Input for this task:
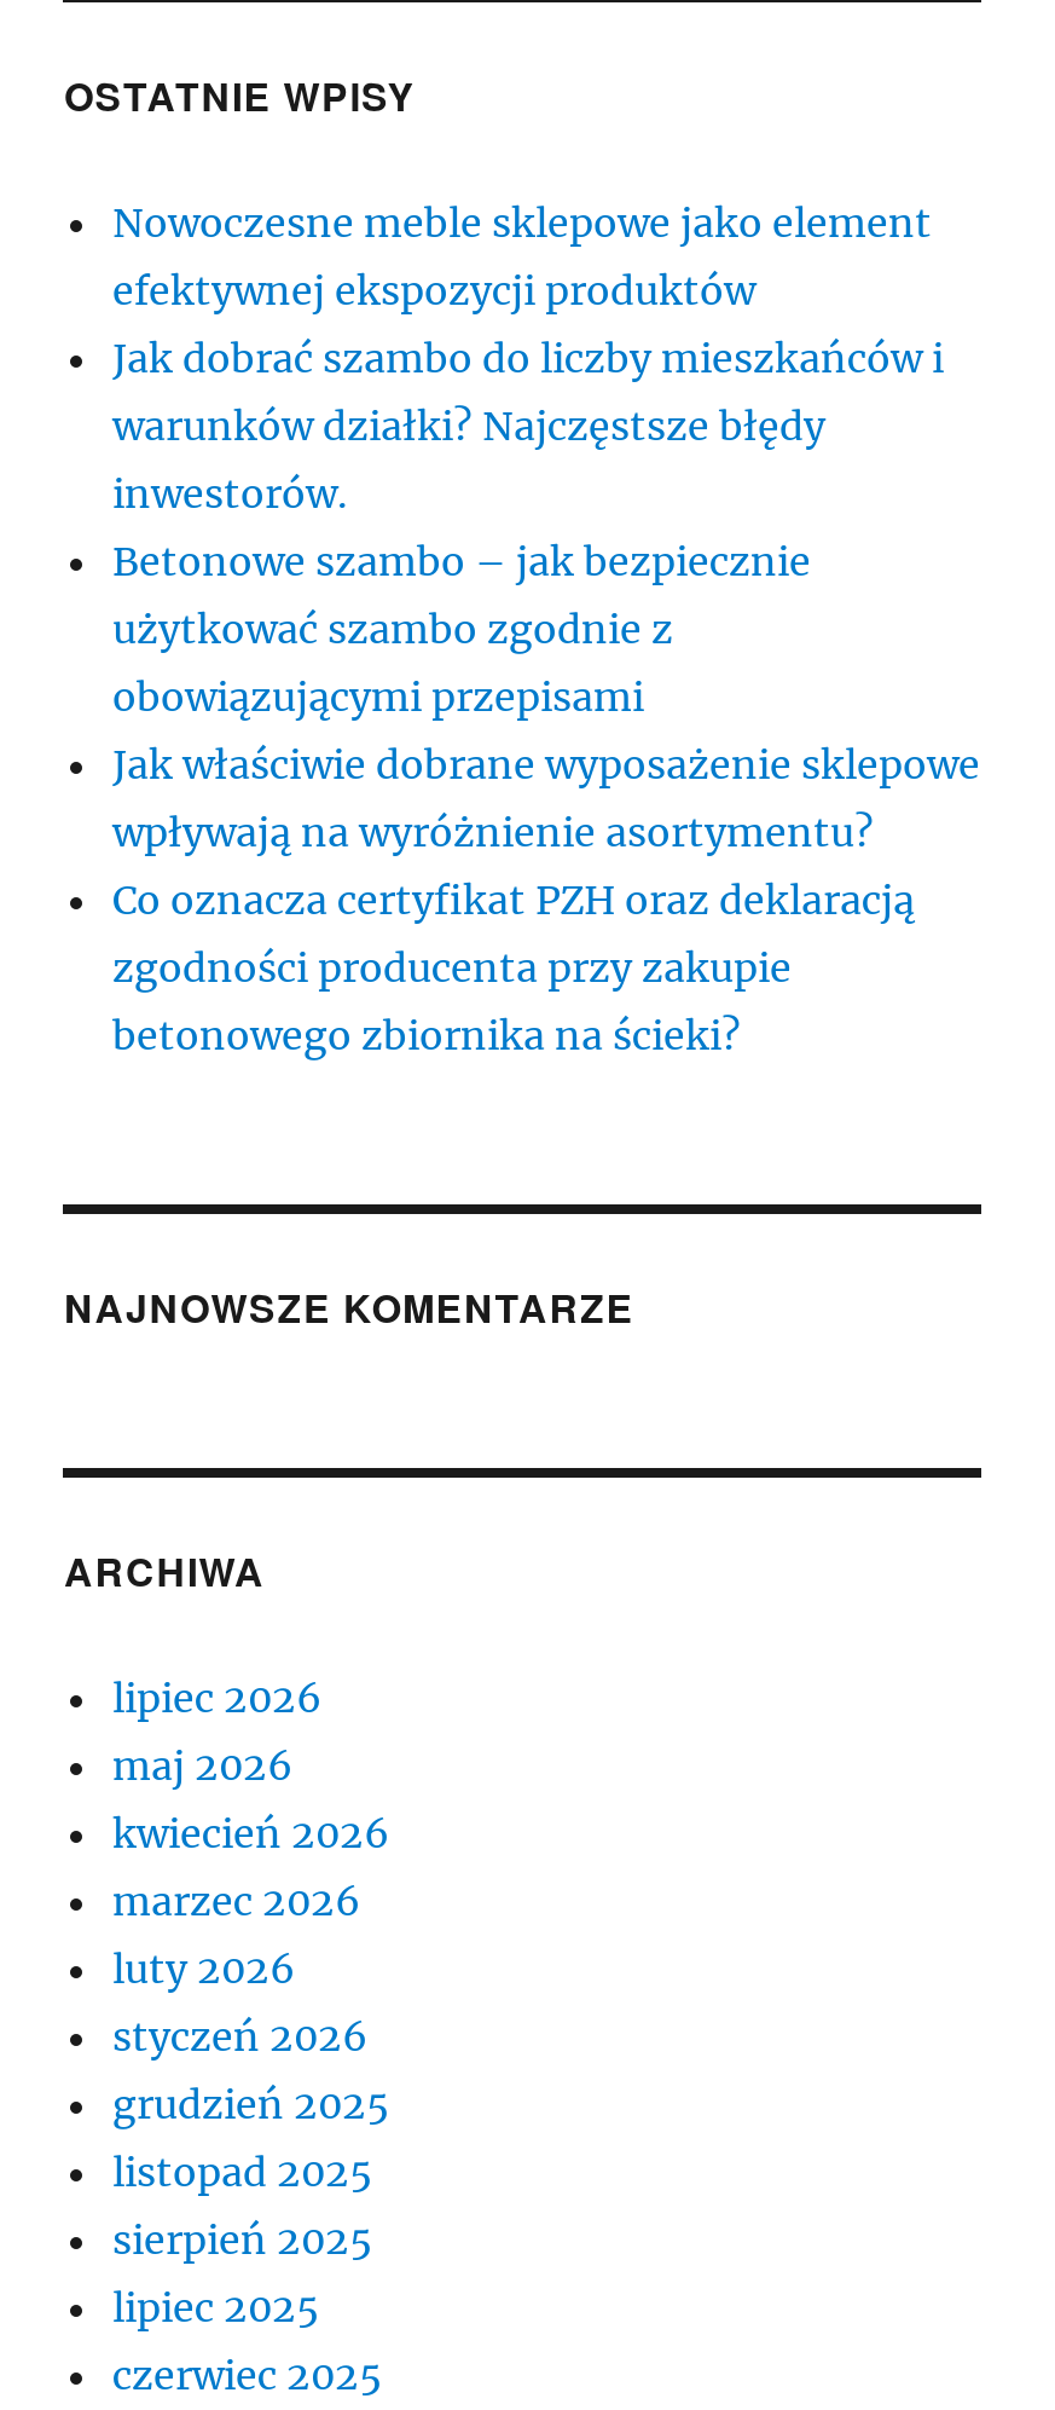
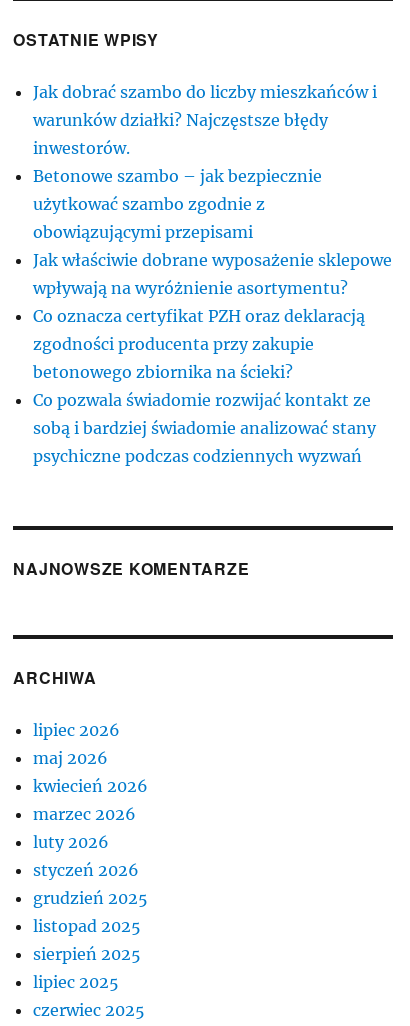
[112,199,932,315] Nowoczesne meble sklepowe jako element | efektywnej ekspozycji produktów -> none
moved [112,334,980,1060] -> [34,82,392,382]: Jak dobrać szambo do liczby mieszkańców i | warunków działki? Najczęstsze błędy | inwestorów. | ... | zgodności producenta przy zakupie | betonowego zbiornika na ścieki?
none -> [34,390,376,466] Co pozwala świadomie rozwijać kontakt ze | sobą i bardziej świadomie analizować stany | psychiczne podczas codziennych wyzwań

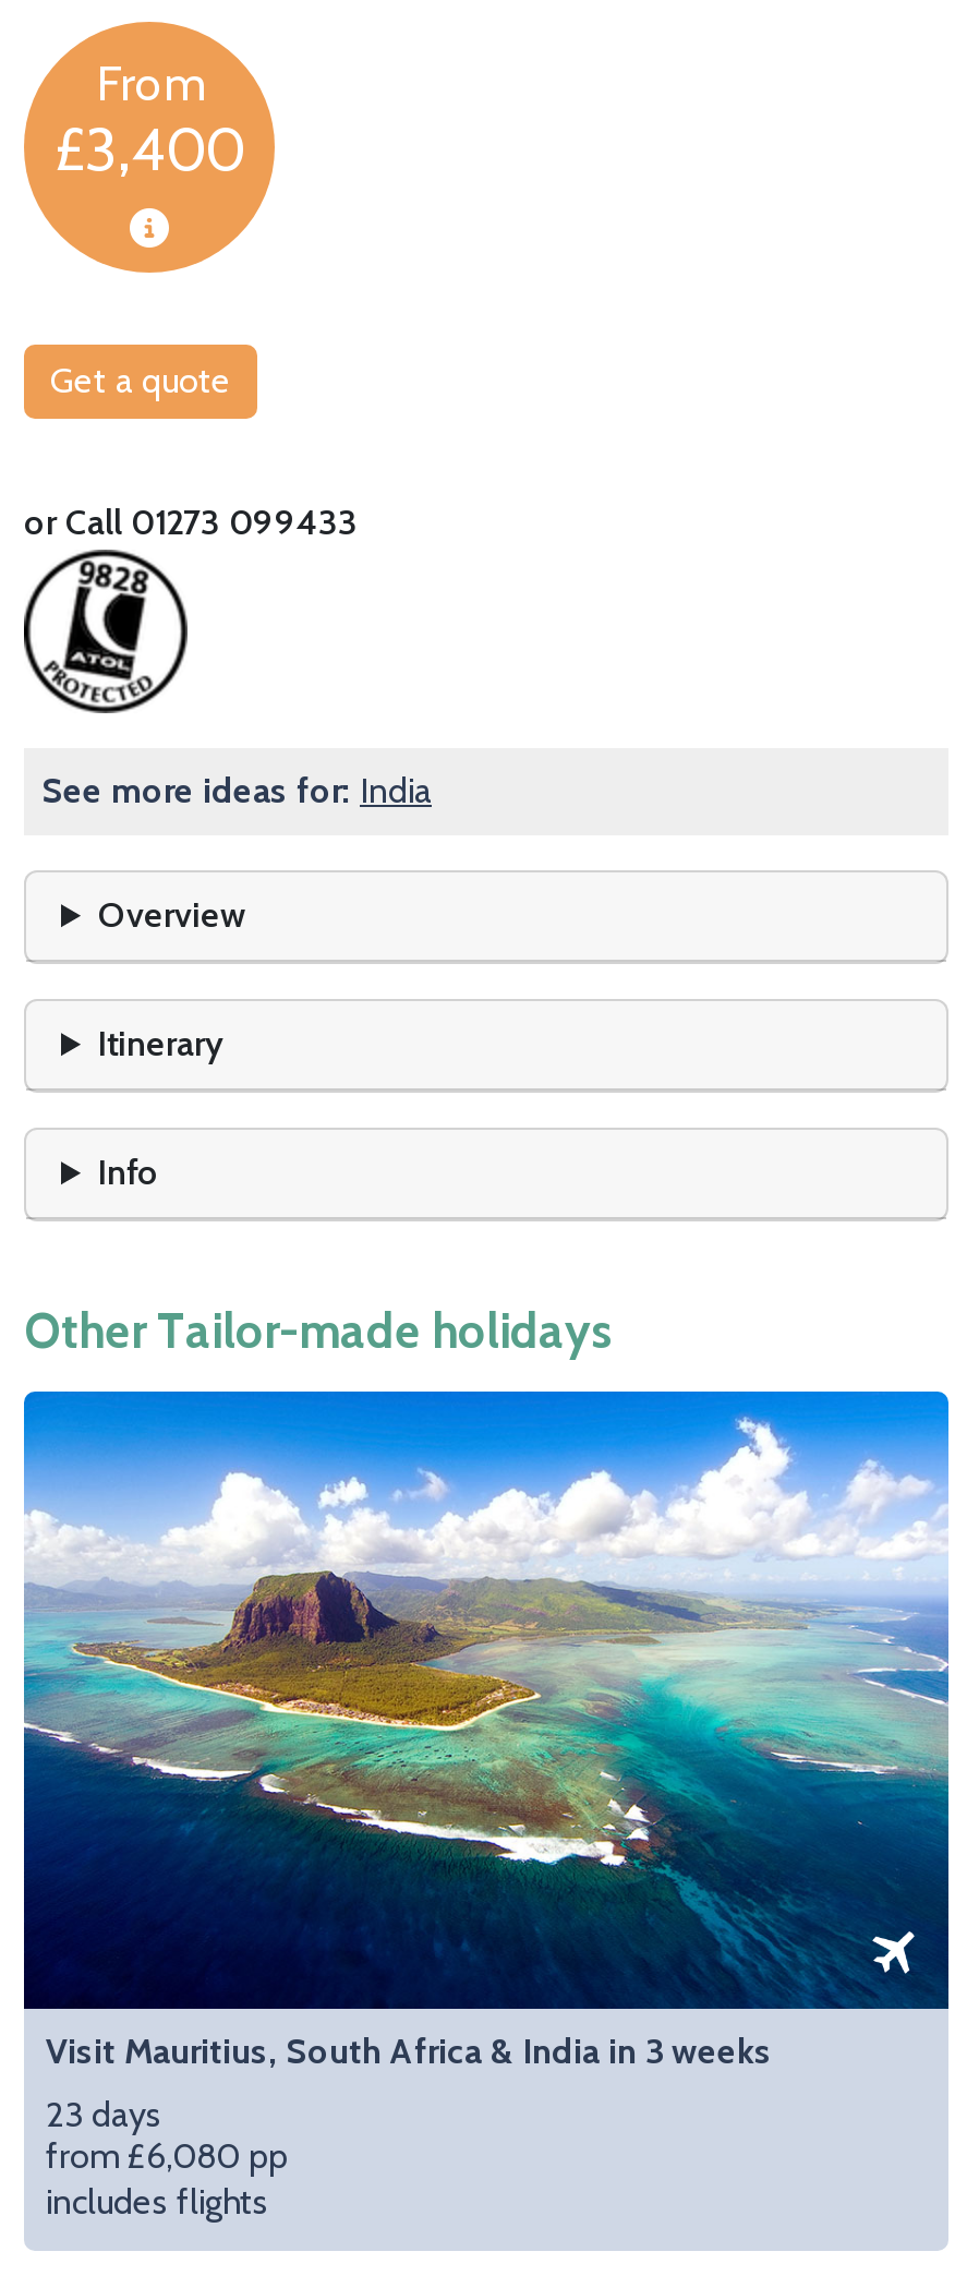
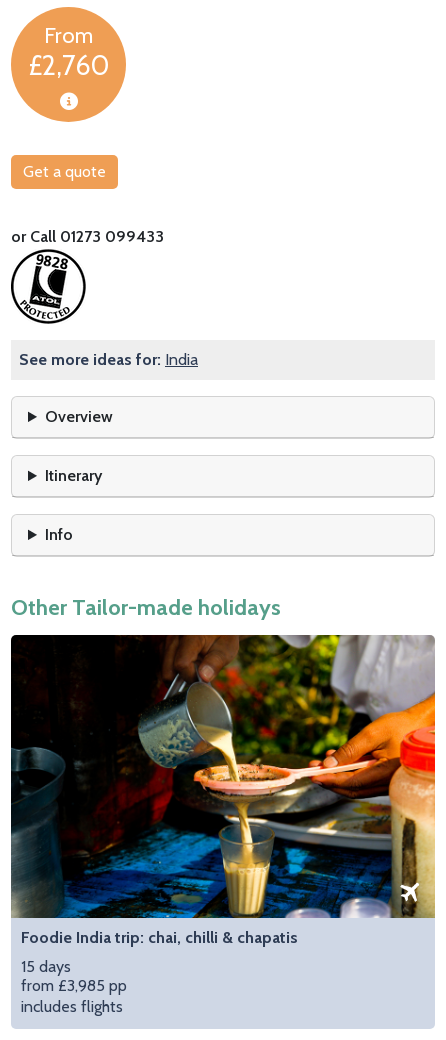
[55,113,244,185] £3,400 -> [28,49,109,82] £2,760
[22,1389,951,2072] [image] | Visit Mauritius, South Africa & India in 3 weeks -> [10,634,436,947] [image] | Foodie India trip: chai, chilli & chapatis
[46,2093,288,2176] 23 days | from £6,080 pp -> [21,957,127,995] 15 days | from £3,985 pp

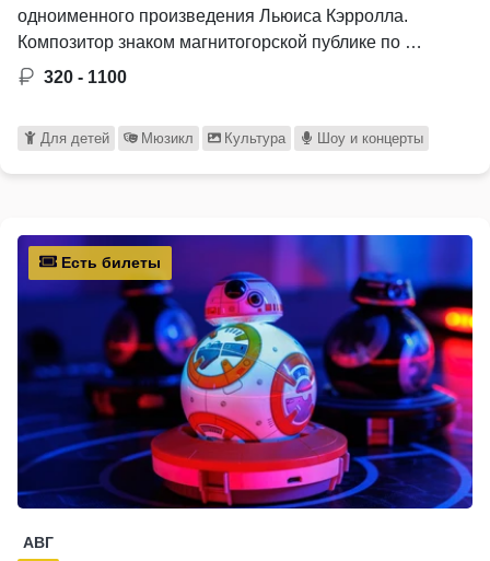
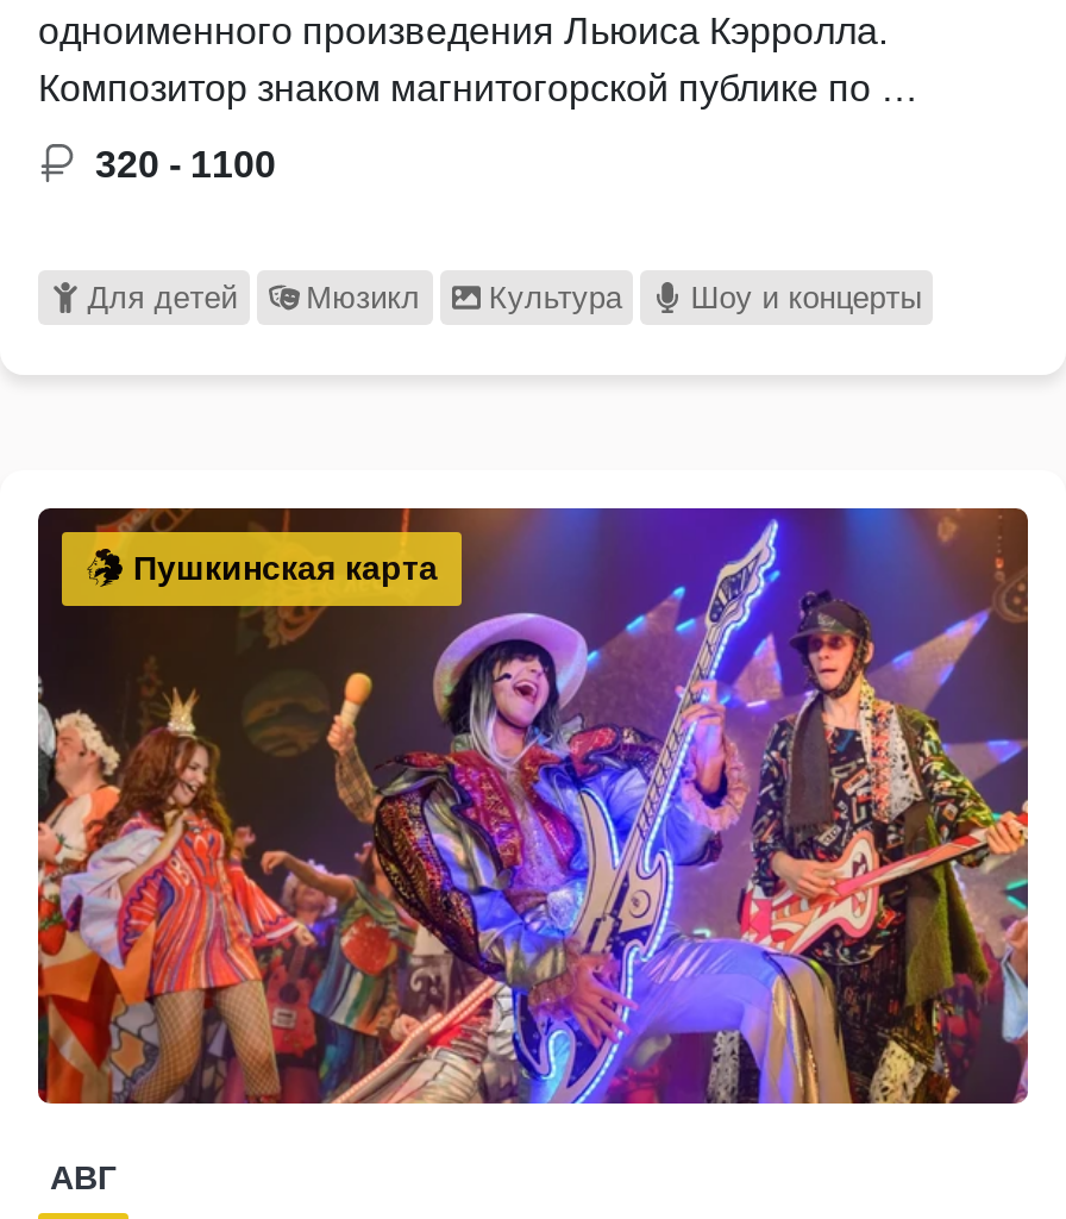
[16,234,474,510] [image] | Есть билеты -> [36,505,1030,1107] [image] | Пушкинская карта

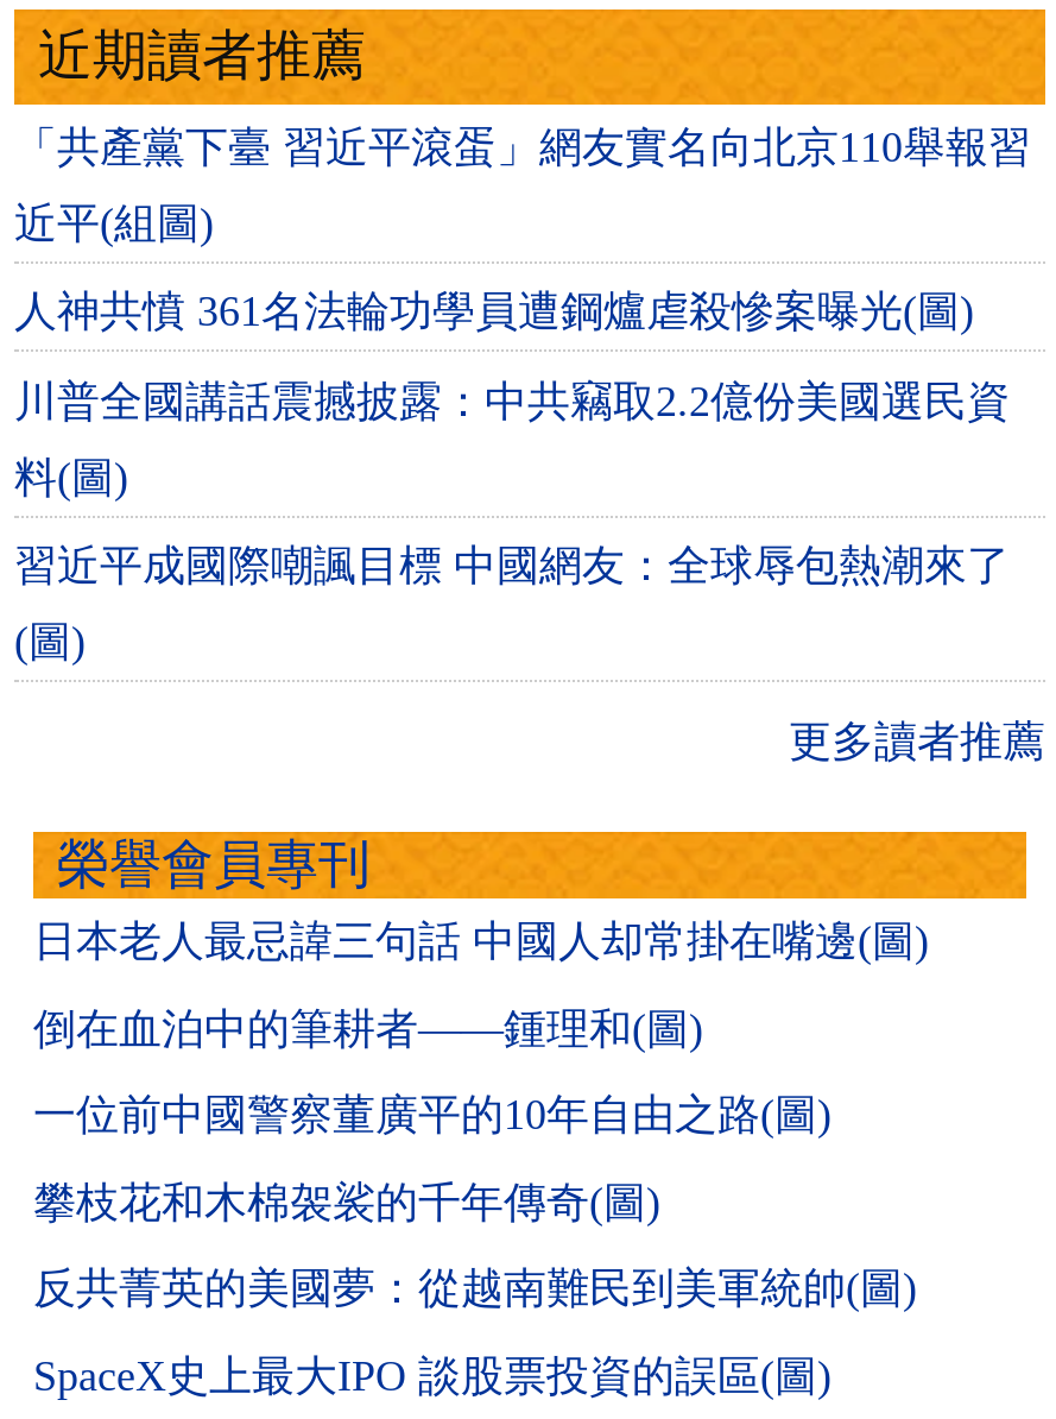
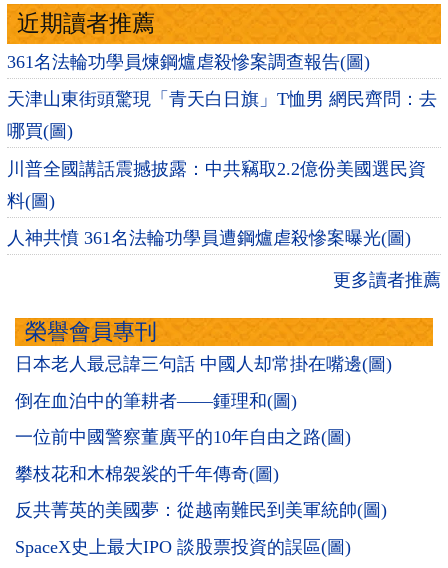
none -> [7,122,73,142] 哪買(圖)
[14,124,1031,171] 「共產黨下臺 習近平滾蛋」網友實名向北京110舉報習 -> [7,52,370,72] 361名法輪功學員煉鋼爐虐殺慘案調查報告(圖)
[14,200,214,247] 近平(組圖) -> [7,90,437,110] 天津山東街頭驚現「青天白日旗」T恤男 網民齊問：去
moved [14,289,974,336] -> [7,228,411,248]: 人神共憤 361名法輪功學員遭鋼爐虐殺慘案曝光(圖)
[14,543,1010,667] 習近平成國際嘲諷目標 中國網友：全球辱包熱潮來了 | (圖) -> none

Problem to solve:
In the copy, include every record exactly and no pictures.

Answer to this exercise:
[112,199,932,315] Nowoczesne meble sklepowe jako element | efektywnej ekspozycji produktów -> none
moved [112,334,980,1060] -> [34,82,392,382]: Jak dobrać szambo do liczby mieszkańców i | warunków działki? Najczęstsze błędy | inwestorów. | ... | zgodności producenta przy zakupie | betonowego zbiornika na ścieki?
none -> [34,390,376,466] Co pozwala świadomie rozwijać kontakt ze | sobą i bardziej świadomie analizować stany | psychiczne podczas codziennych wyzwań

[55,113,244,185] £3,400 -> [28,49,109,82] £2,760
[22,1389,951,2072] [image] | Visit Mauritius, South Africa & India in 3 weeks -> [10,634,436,947] [image] | Foodie India trip: chai, chilli & chapatis
[46,2093,288,2176] 23 days | from £6,080 pp -> [21,957,127,995] 15 days | from £3,985 pp

[16,234,474,510] [image] | Есть билеты -> [36,505,1030,1107] [image] | Пушкинская карта

none -> [7,122,73,142] 哪買(圖)
[14,124,1031,171] 「共產黨下臺 習近平滾蛋」網友實名向北京110舉報習 -> [7,52,370,72] 361名法輪功學員煉鋼爐虐殺慘案調查報告(圖)
[14,200,214,247] 近平(組圖) -> [7,90,437,110] 天津山東街頭驚現「青天白日旗」T恤男 網民齊問：去
moved [14,289,974,336] -> [7,228,411,248]: 人神共憤 361名法輪功學員遭鋼爐虐殺慘案曝光(圖)
[14,543,1010,667] 習近平成國際嘲諷目標 中國網友：全球辱包熱潮來了 | (圖) -> none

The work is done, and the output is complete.